Don’t poison yourself: 5 things to keep in mind when foraging for edibles in the wilderness
07/29/2016 // D. Samuelson // Views

A very important, and often forgotten skill, is the ability to discover - and potentially survive from - the many edible foods found in forested and urban areas. Imagine the millions of self reliant folks who have gone before us, living off the land when there were no stores, not enough seeds to plant, or safety concerns required a fast escape and one's emergency food storage was rendered inaccessible. As you begin to understand that foraging may become a necessity especially for urban survival, you can search out individuals in your community that are well versed in local mushroom foraging and other edible greenery. Classes are often available and numerous books have been written on the subject. Here are five critical facts for beginners who want to learn how to forage from Melissa Norris, a mother, author and longtime mushroom forager who writes at

1. As you are starting, only look and try foods you know are absolutely safe.

There are poisonous plants, so it's imperative that you get a good book as a field guide and do some studying before heading out. Additionally,  personal advice from a well seasoned forager can't be emphasized enough.

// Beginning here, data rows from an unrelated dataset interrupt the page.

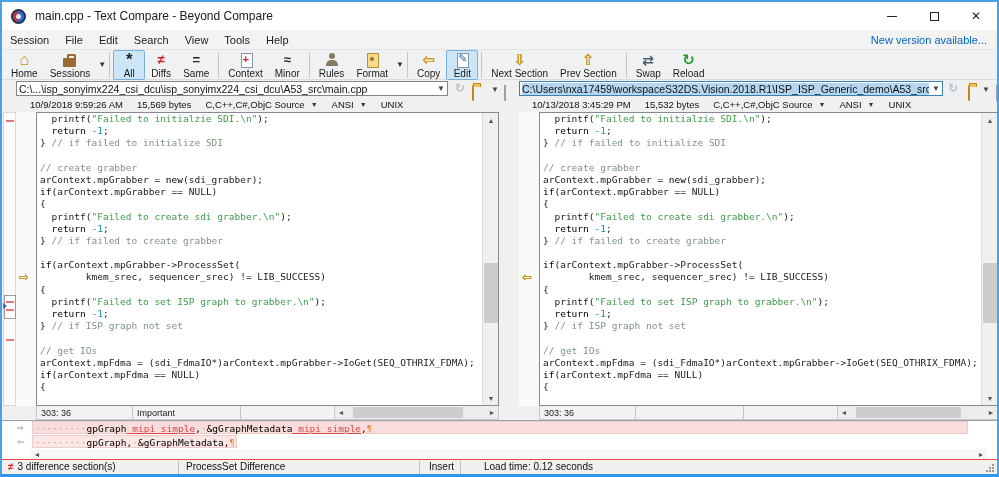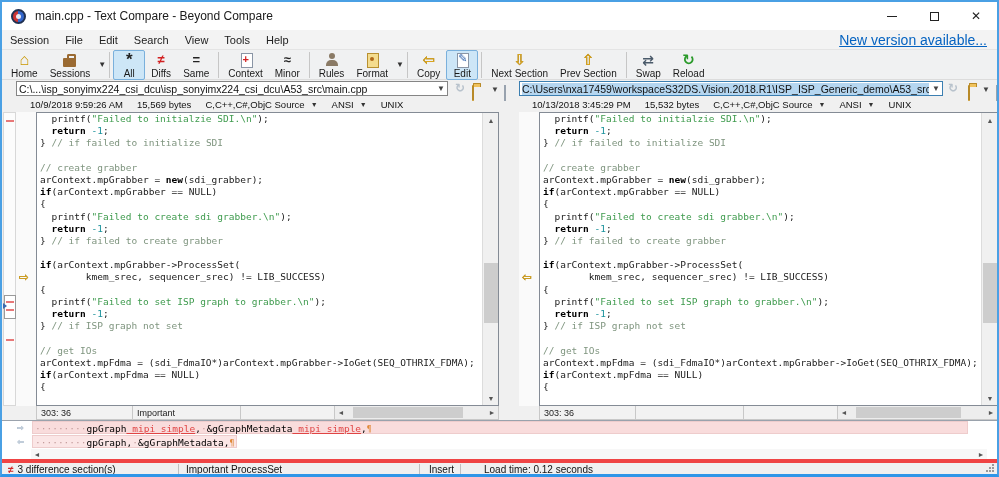"New version available..." .update-link { font-size: 14px -> 11px; text-decoration: underline -> none }
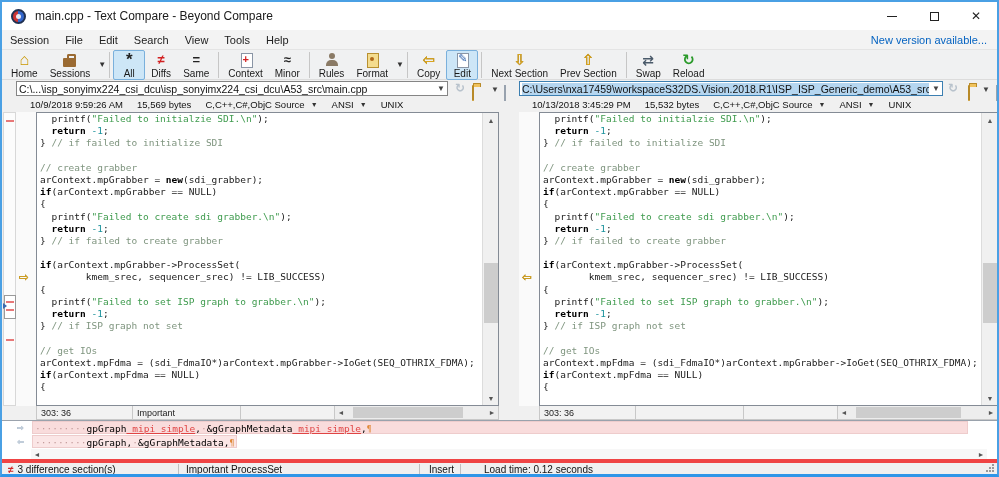"return" .seg-k { font-weight: bold -> normal }
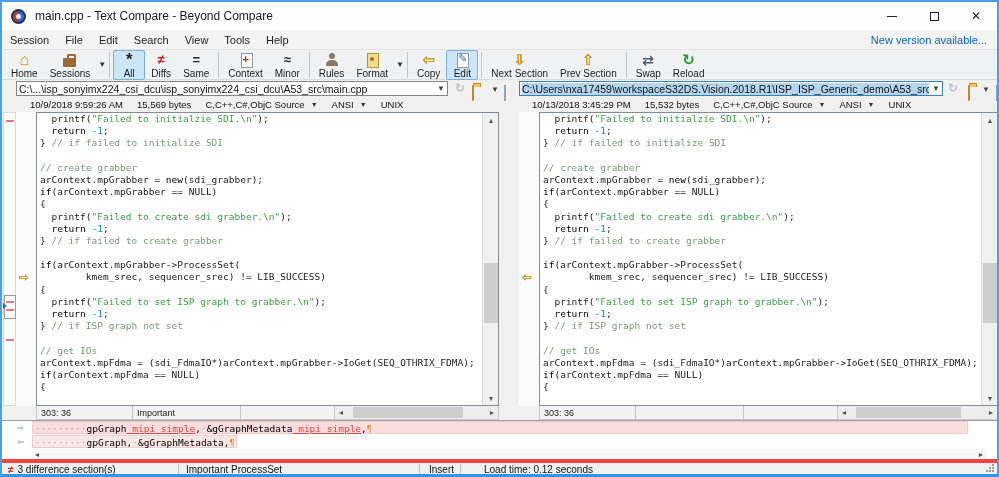"≠ 3 difference section(s)" .statusbar { border-top: 4px solid #ef4444 -> 1px solid #ef4444 }
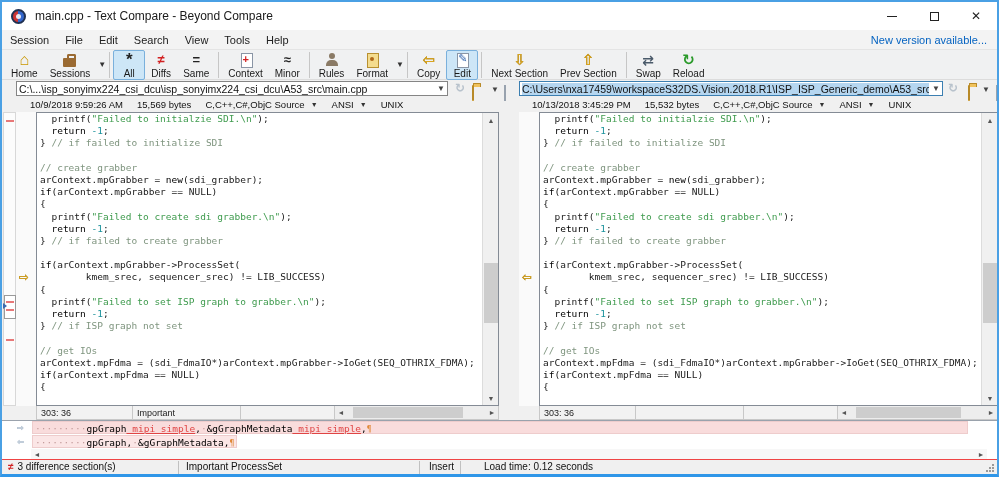"Important ProcessSet" span.sb-item { text: Important ProcessSet -> ProcessSet Difference }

2. Choose a safe area to forage in.

While this should go without saying, it is best to avoid foraging from roadside or pesticide and herbicide sprayed fields. Wherever there may be chemical runoffs or other pollutants, those areas are to be avoided. And, if necessary, make sure you have permission to be on the property.

3. Take care of the land.


Being a good steward is key. Norris suggests not taking all of a morel mushroom, for example, and leaving part of the stem in the ground so spores can continue to propagate. Don't leave any trash in your wake. And get permission from private property owners.

4. Learn how to prepare these edibles.

There may be some parts of plants, like wild rhubarb, where the leaves are inedible. Or mushrooms that should be cooked and not eaten raw. Each plant has a particular way to be prepared. This takes time to know and it's an important skill to develop.

5. In the beginning, test small amounts.

Your digestive system might need time to adapt to these new foods, and you'll want to rule out any potential allergic reactions. And, of course, never eat a plant unless you're exactly sure what it is.

While there are many enlightened individuals who understand how to forage in grocery store aisles for organic and non-GMO foods, very few folks have taken the hours necessary to learn foraging techniques. Why? We have been perfectly spoiled by a food abundance. And even for folks pondering the idea of eating from the great outdoors, there are underlying fears about the dangers of foraging, including dying from poisonous plants that might just look exactly like the non poisonous one. Famed forager and author Samuel Thayer calls this the "Poison Plant Fable," which he states was used in the movie "In The Wild," a story of Chris McCandless's search for truth in the backwoods of Alaska where he died, ostensibly from eating the wrong plant.  Thayer, who convincingly writes that McCandless death was from starvation and not a poisonous plant, says this disinformation is "ignorant fear mongering" and a  "disservice to everybody."  Mr. Thayer has been foraging since he was a child. But for those who are just beginning, it is wise to be curious, and also cautious as you hone your foraging technique.